Don’t Ask Me – I’ve Got No Clue

by JDH on March 29, 2014

Interesting week for gold.  By “interesting” I mean “quite the bloodbath”, eh?

On March 14, 2014 RGL.TO – Royal Gold Inc. traded at over $80.  On March 27, 2014 it traded below $69.  That’s almost a 14% swing, and this is a solid, dividend-paying, blue chip stock, not a junior exploration company.  The question, of course, is what’s next.

It would appear that MetalMeister over on the Buy High Sell Higher Forum predicted a smack down in gold and silver (which of course led Sidewinder to encourage him to “go peddle those newsletters“, but I digress).  Let’s look at two charts:

First, here is the chart since the peak, showing all but one of the down trend lines being broken (chart taken about two hours before the close on Friday).


When will the last one fall?  I don’t know.  Of interest is the blue uptrend line; here’s a closer look:


If you get cute and draw the uptrend lines off the lows from the end of last year, the up-trend line got busted this week.

For the first time all year the stock traded below it’s 50 day moving average.

Should I be worried?

Was the rally since the start of the year a bear trap?  Is that it?


MetalMeister’s link from above makes the case that an increase in shorts leads to the obvious conclusion that the market would be pushed downward, and that’s exactly what transpired.  Is it over, or will in continue?

As I noted last week, March is the worst month for gold stocks, by a wide margin, so a correction in March is to be expected.  Historically April is the second-worst month, although no where close to the depths of correction we see in March, so further weakness in April would follow the established pattern.

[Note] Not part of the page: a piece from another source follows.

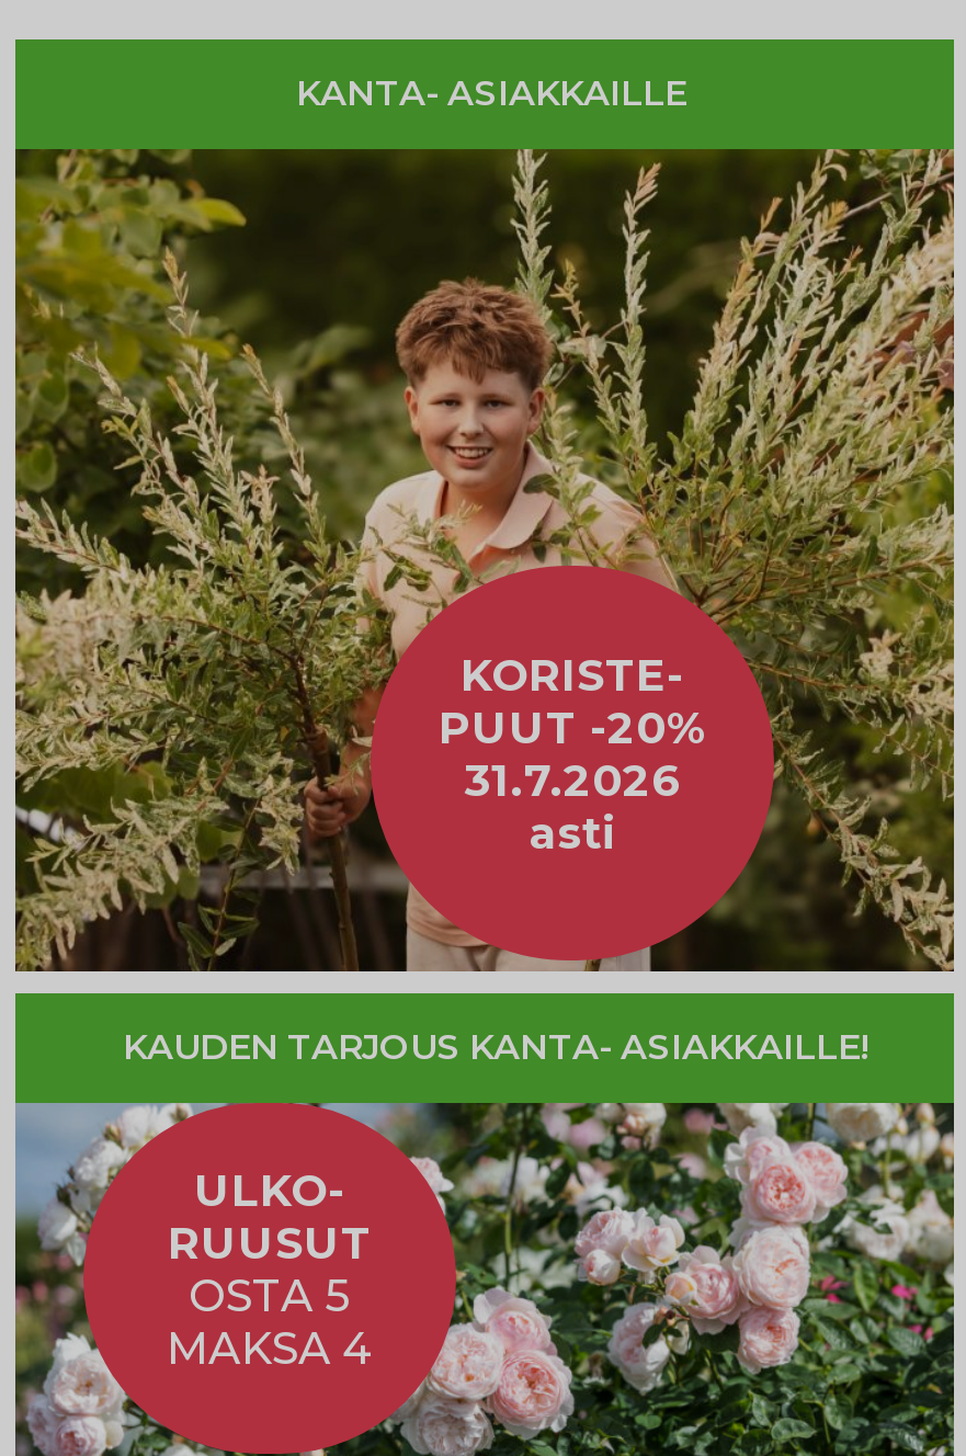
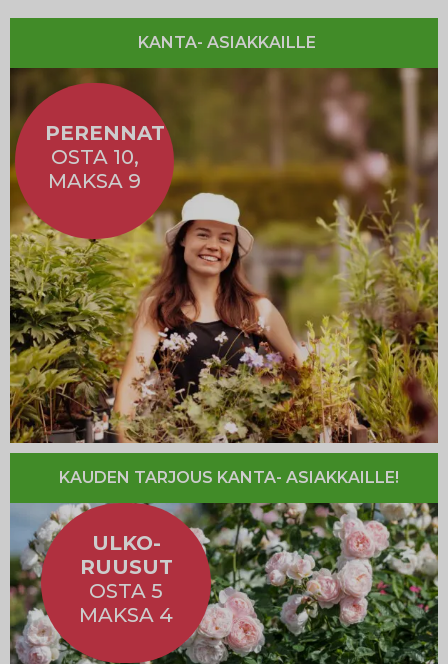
[13,147,956,974] [image] | KORISTE- | PUUT -20% | 31.7.2026 | asti -> [9,67,439,444] [image] | PERENNAT | OSTA 10, | MAKSA 9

Gold stocks recovered considerably into the close on Friday, so is that it?

Again, I have no idea, but here is my big picture plan:

Gold, in the medium and long term, will continue to rise, and will rise considerably.  A down week, or month, or year (like we had last year), does not change the long-term, multi-year pattern.  Dips should be viewed as buying opportunities, and that’s what I did this week.  Some of my stink bids got filled, many are still open.  We shall see.

In hindsight I should have waited a few days to place my stink bids, because the stocks I bought at the start of the day on Monday were worth a lot less by the end of the day, but that’st he way it goes.  So be it.  I’m in this for the long term, so over time I’ll be in great shape.